◆ Exercise prompt: Which lines in the data below contain the word "date"? Return each of them.

◆ Data extract:

------------

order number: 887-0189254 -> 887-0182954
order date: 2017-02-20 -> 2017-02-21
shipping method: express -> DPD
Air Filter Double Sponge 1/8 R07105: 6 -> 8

------------

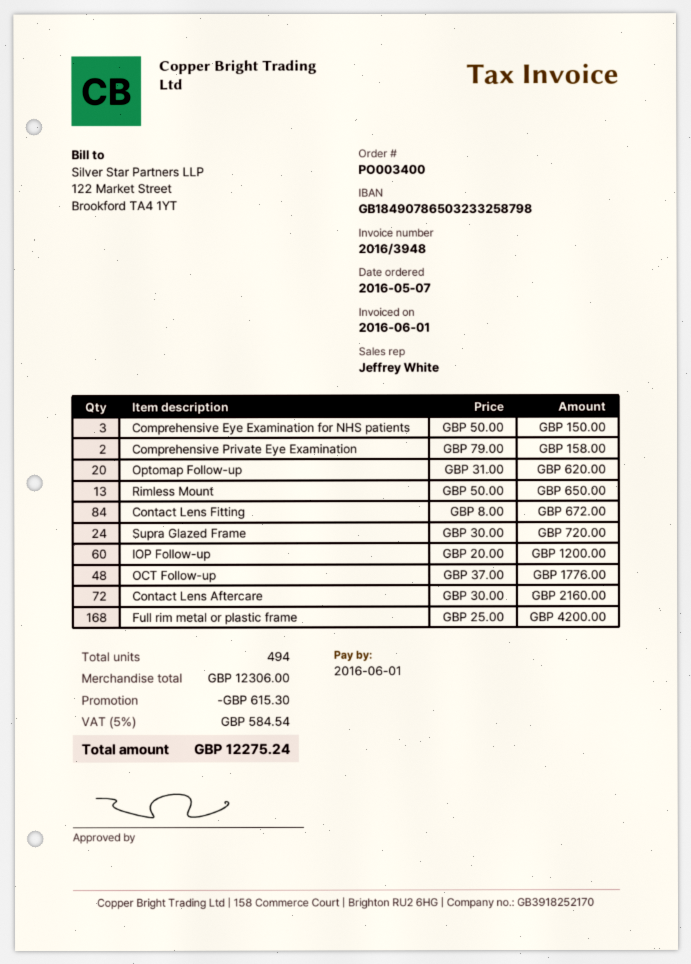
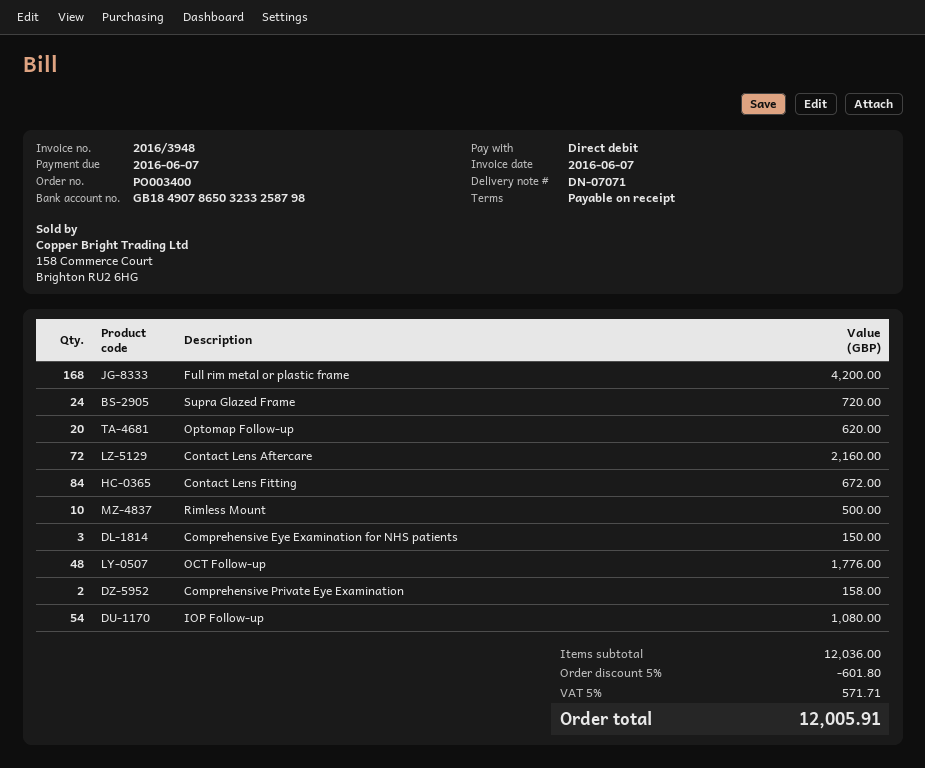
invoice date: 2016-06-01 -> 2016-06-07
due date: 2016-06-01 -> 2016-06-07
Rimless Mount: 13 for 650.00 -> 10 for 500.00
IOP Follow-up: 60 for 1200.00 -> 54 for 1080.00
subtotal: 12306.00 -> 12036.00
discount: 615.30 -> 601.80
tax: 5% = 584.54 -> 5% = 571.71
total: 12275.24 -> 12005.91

------------

◆ Worked solution:
order date: 2017-02-20 -> 2017-02-21
invoice date: 2016-06-01 -> 2016-06-07
due date: 2016-06-01 -> 2016-06-07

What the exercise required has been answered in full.